10) Keep PHP Up To Date
Keeping your code up-to-date is a surefire way to make sure you aren’t vulnerable to known vulnerabilities. If you’re building something from scratch, try using Composer for dependency management; it can be integrated with GitLab CI for automated deployments. If you’re working on an existing project or want to add one line of code at a time, don’t forget about git diff and git pull requests; these features make it easy to ensure everyone knows what they’re getting into when updating their local environments or files. You might also consider creating a process that requires people to review and sign off on any changes. Ultimately, knowing who made changes and when (and how) will help you track down vulnerabilities sooner instead of later. Don’t wait until someone tells you there's a problem—take precautions proactively!

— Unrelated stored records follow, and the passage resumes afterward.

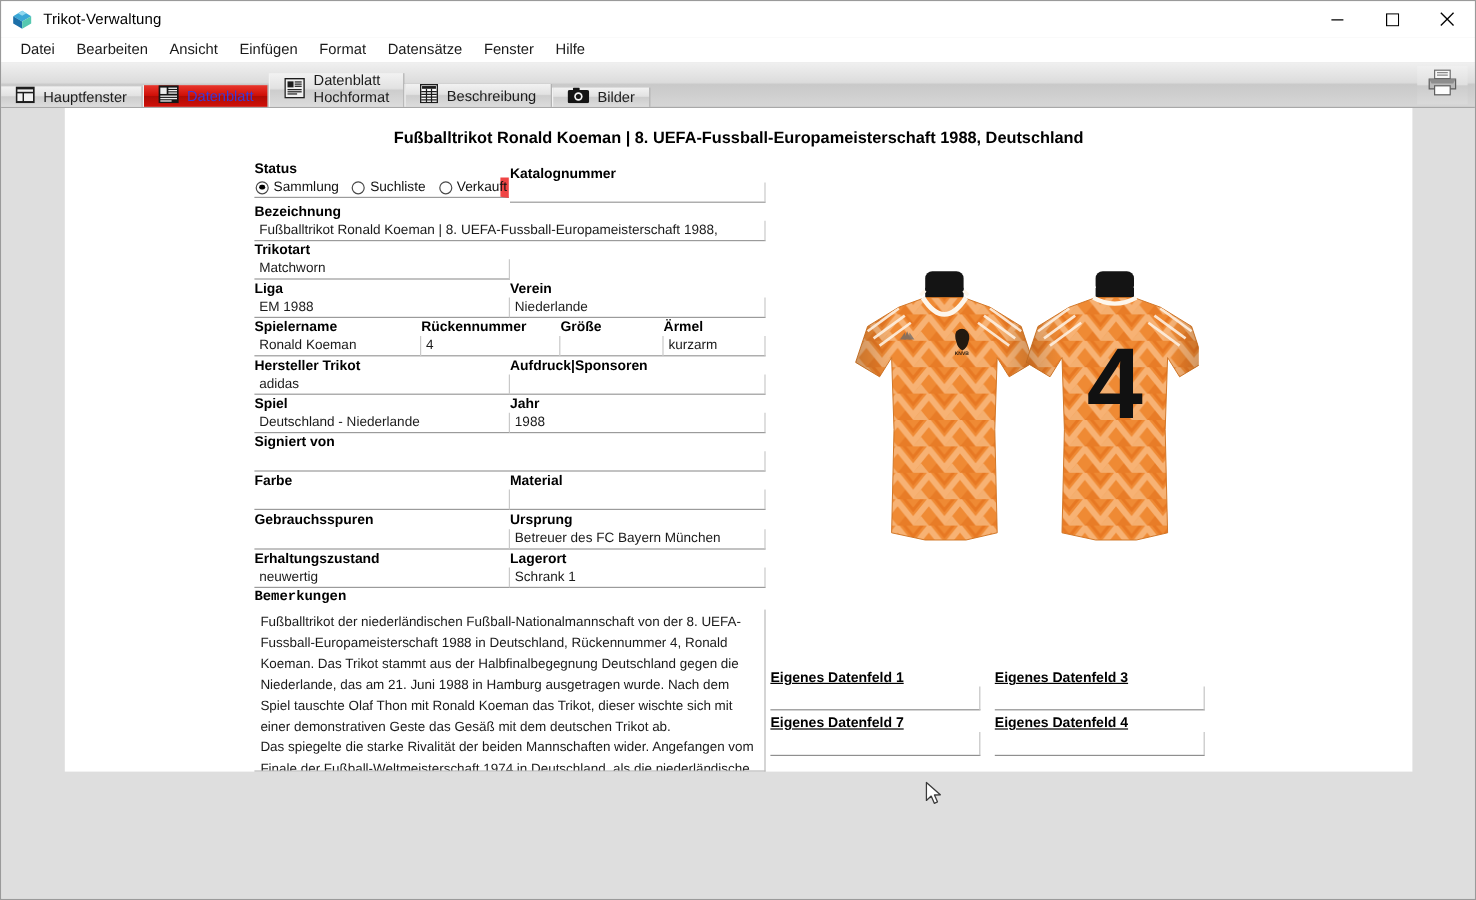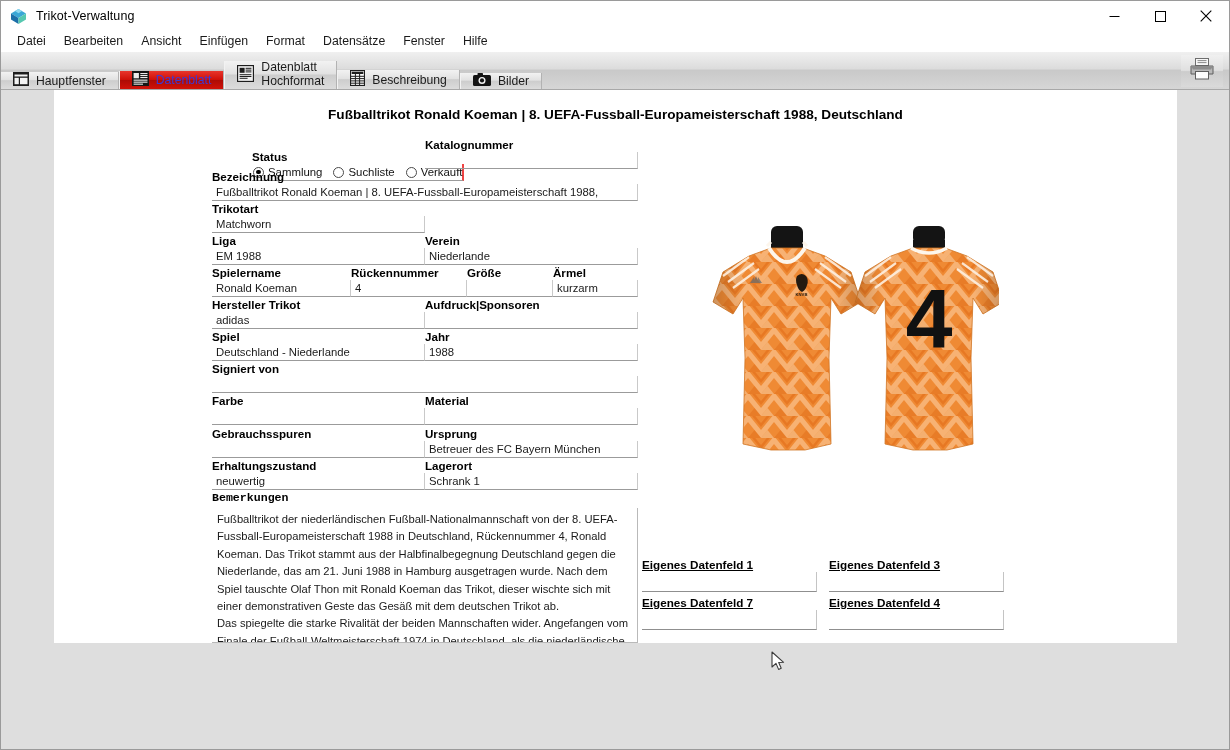--- a/index.html
+++ b/index.html
@@ -325,7 +325,7 @@
 
       <div class="sheet-title">Fußballtrikot Ronald Koeman | 8. UEFA-Fussball-Europameisterschaft 1988, Deutschland</div>
 
-      <div class="fld" style="left:158px; top:60px; width:212px;margin-left:40px;">
+      <div class="fld" style="left:158px; top:44px; width:212px;">
         <div class="flabel">Status</div>
         <div class="radiorow">
           <div class="radio on">

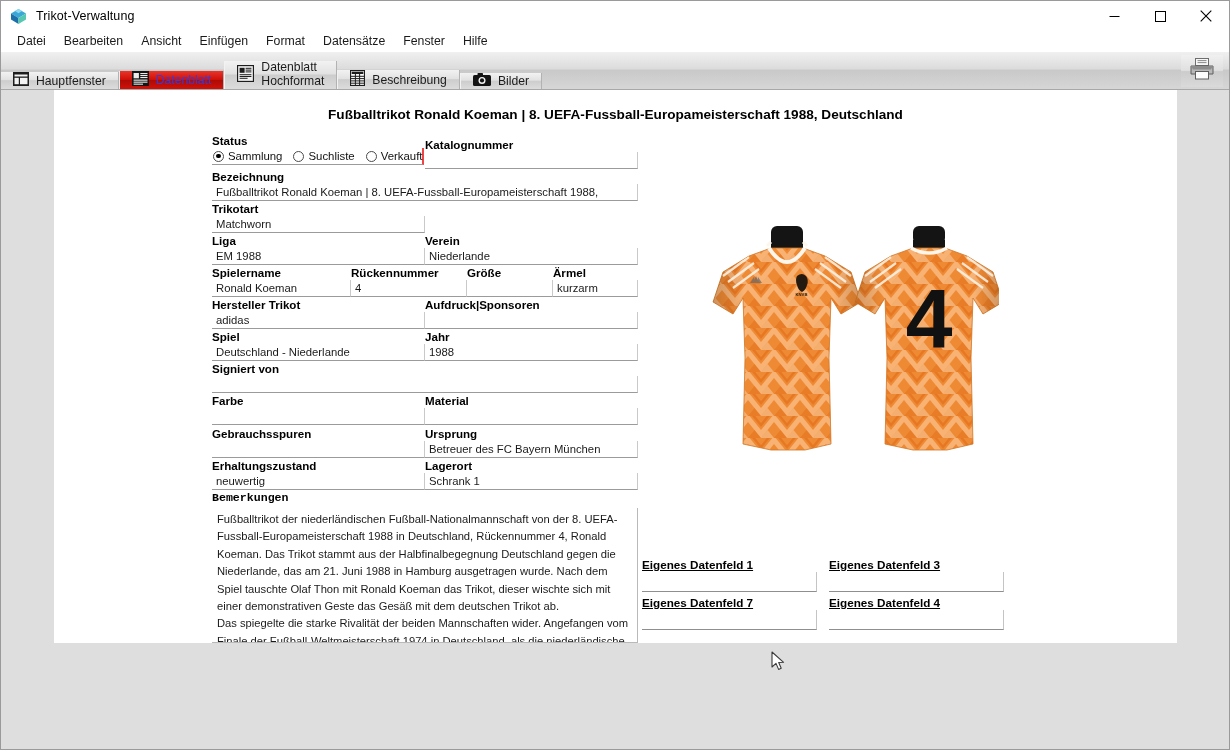--- a/index.html
+++ b/index.html
@@ -132,7 +132,7 @@
     display: flex; align-items: center;
     height: 17px;
     border-bottom: 1px solid #9b9b9b;
-    border-right: 2px solid #ef4444;
+    border-right: 7px solid #ef4444;
     padding-left: 1px;
   }
   .radio {

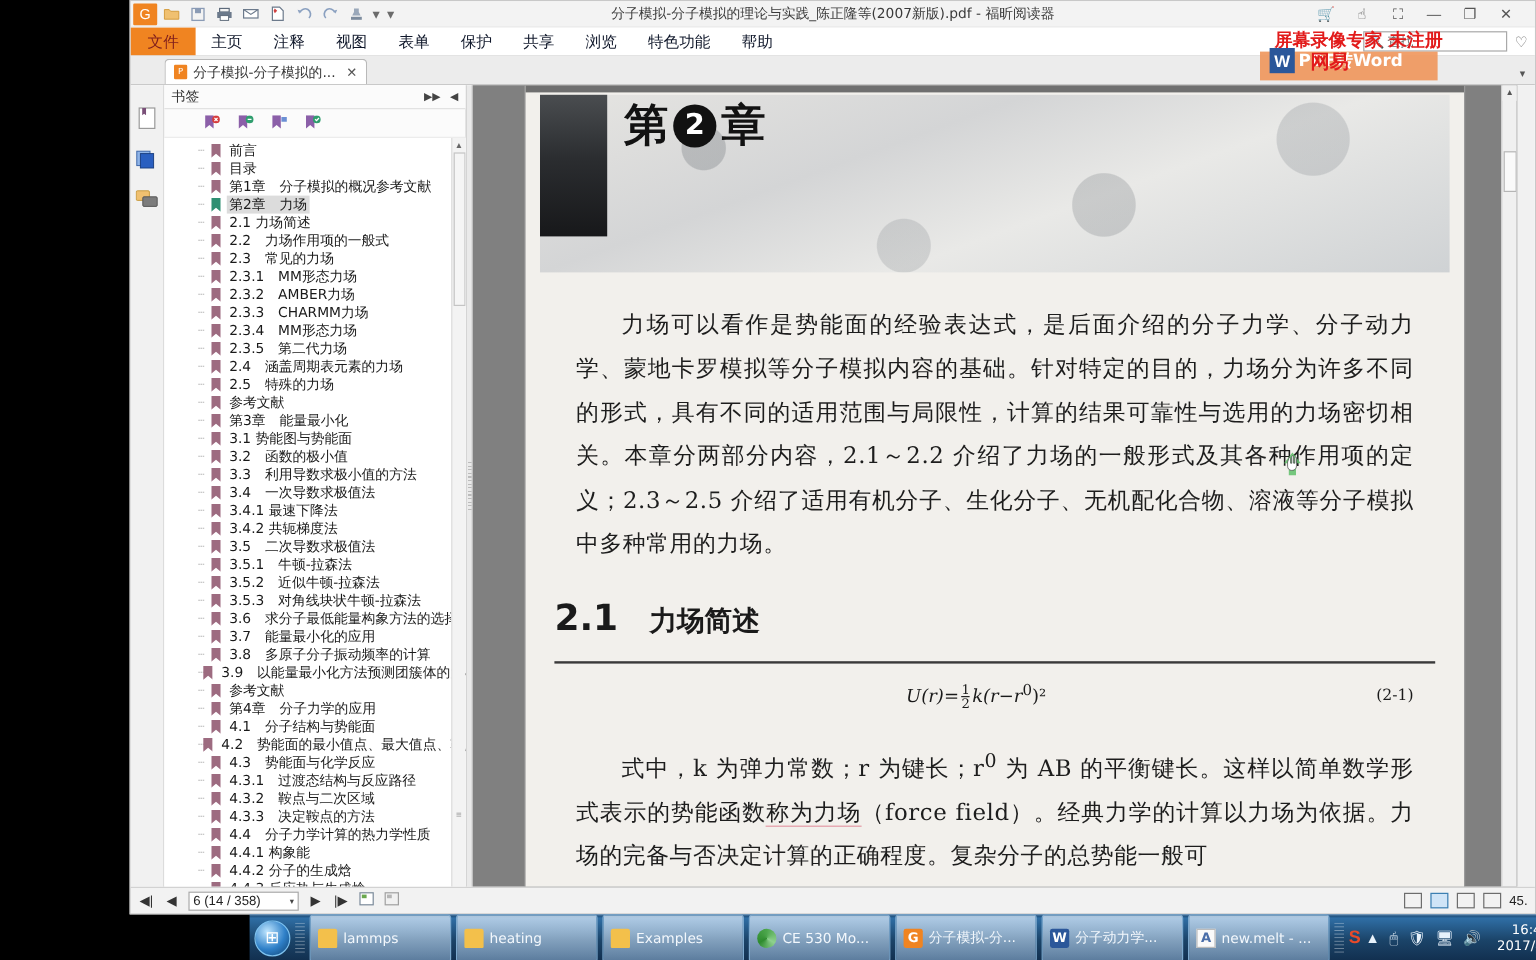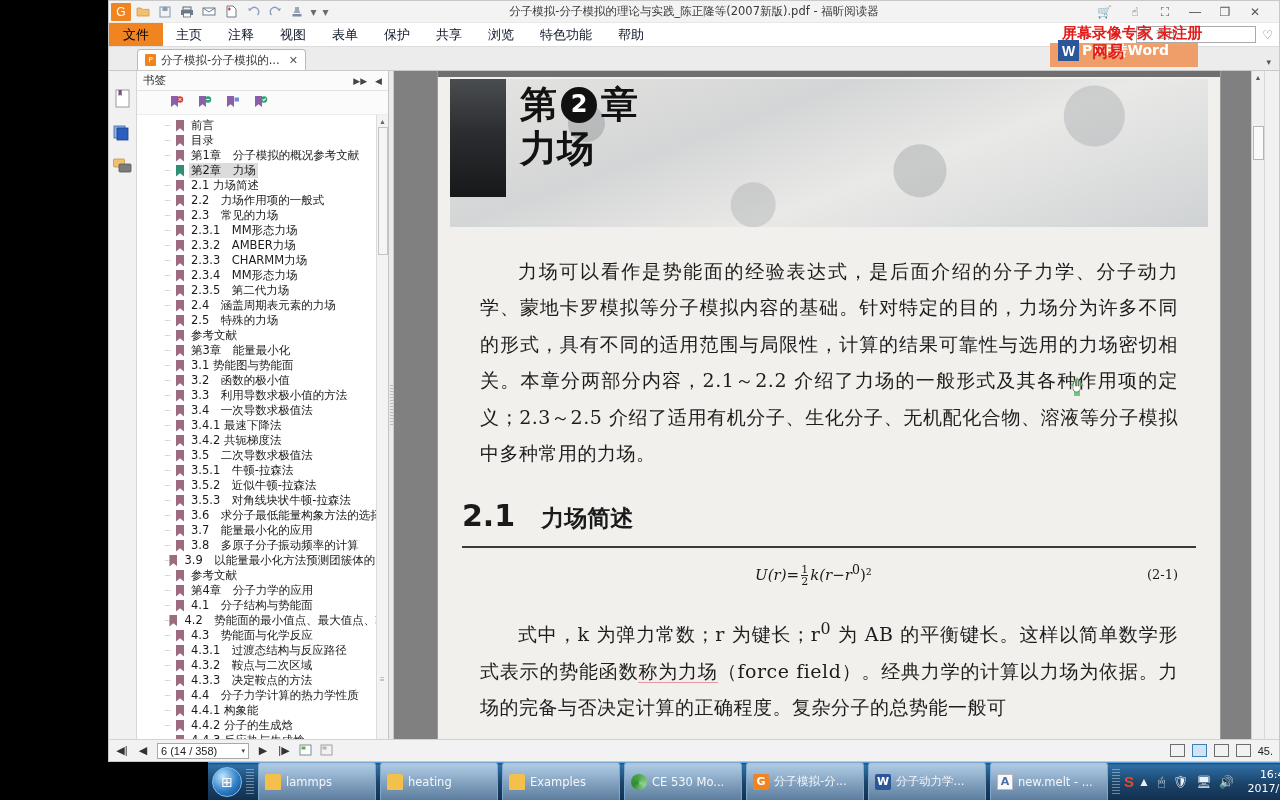--- a/index.html
+++ b/index.html
@@ -51,7 +51,7 @@
     padding:0 13px; display:flex; align-items:center; font-size:13px;
     color:#0f172a; font-family:"DejaVu Sans","Liberation Sans",sans-serif;
   }
-  .menu-item.file { background:#f08421; color:#000000; padding:0 14px; }
+  .menu-item.file { background:#f08421; color:#7f1d1d; padding:0 14px; }
   #menu-right { margin-left:auto; display:flex; align-items:center; gap:6px; padding-right:6px; }
   #find-box {
     display:flex; align-items:center; height:17px;

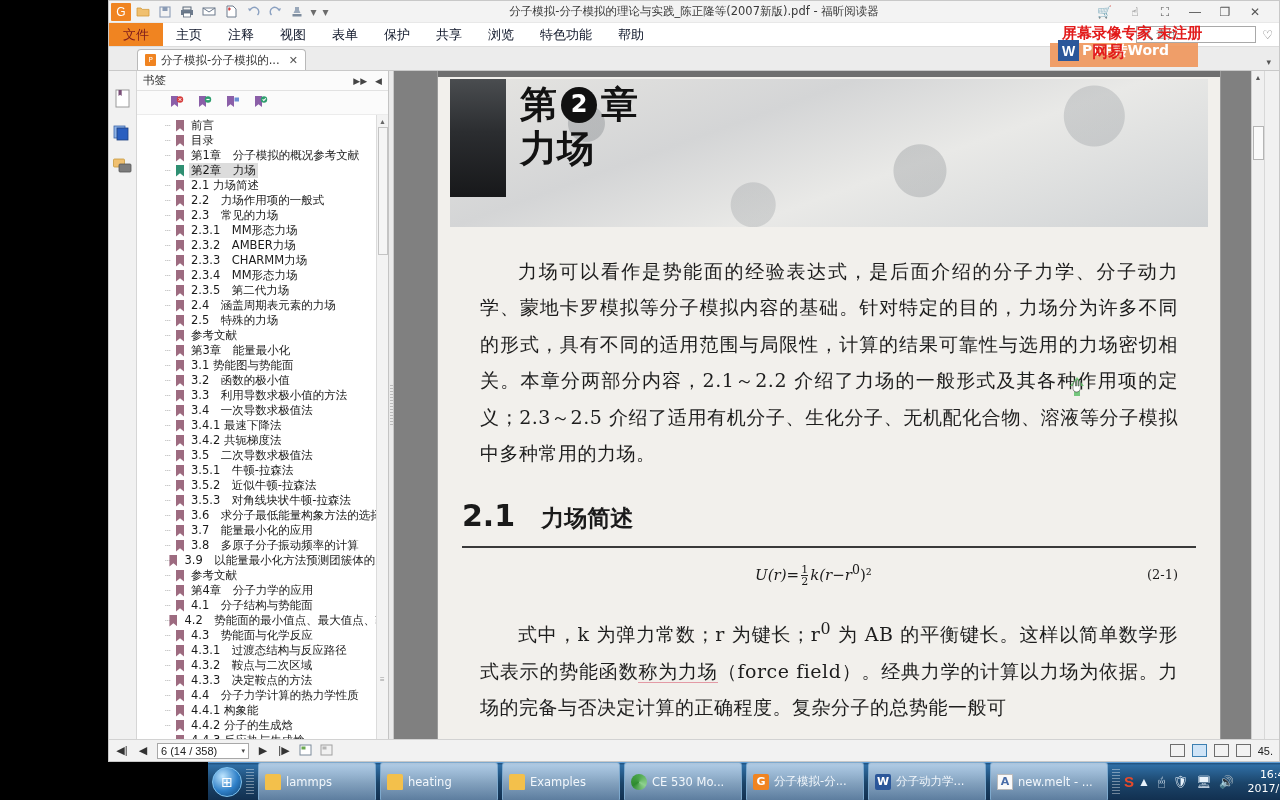--- a/index.html
+++ b/index.html
@@ -714,7 +714,6 @@
               <span class="circnum">2</span>
               <span>章</span>
             </div>
-            <div class="ch-line2">力场</div>
           </div>
         </div>
 

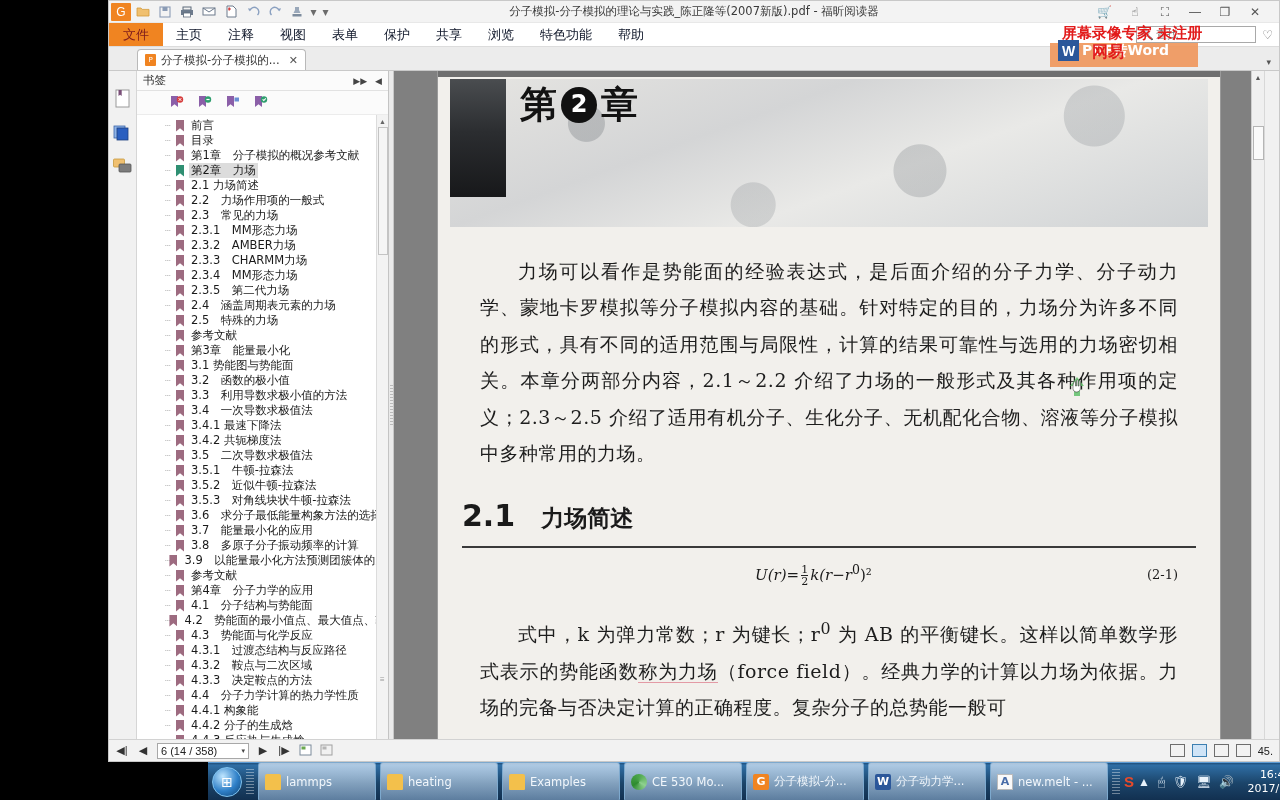--- a/index.html
+++ b/index.html
@@ -193,7 +193,7 @@
   }
   #page .sec-head {
     margin:26px 24px 0 24px; display:flex; align-items:baseline; gap:26px;
-    border-bottom:2px solid #3a3a3a; padding-bottom:12px;
+    border-bottom:2px solid #3a3a3a; padding-bottom:18px;
   }
   #page .sec-num { font-family:"DejaVu Sans",sans-serif; font-weight:bold; font-size:30px; }
   #page .sec-title { font-family:"DejaVu Sans",sans-serif; font-weight:bold; font-size:23px; }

And speaking of notifications: never miss them again with GitLab Issue Notifications or Mattermost Notifications.
Top comments (2)
I used to remember when content creators and bloggers say use nodejs or Django or one of those framework/tool because php is not safe. Personally, I know two people that wrote very secure core php code and didn't rely on third party lib.
They preferred php over other tools until recently where the job dictates the tools.
This is what I can add..
On a server:
Hi there, nice article - just a few thoughts:
While it sounds like it might help, changing the ports that your web application runs on doesn't add that much security-wise (it's the idea of "security through obscurity"). In fact, I'd go so far to say that changing the ports to something non-standard for web applications could cause more problems than help anything as a lot of services and software just assume 80 and 443 as the ports to use.
The "Disable Remote Code Execution" section is a bit confusing (it looks like maybe formatting got messed up somewhere), but you seem to be misusing the term "remote code execution" (RCE). RCE is a security vulnerability where the attacker can use functionality in your software to run their own code on your system. You can't "disable" this as it's not really a feature. There also seems to be some overlap between this section and the ideas in the "Check Third Party Libraries Before Use" section.
In "Don't Run Admin Tools on Production Servers" you mention SQL injection vulnerabilities but connect it to the attacker having the database credentials. SQL injection is when a security flaw in the software (web application) is used to execute user-defined SQL, not via direct database access.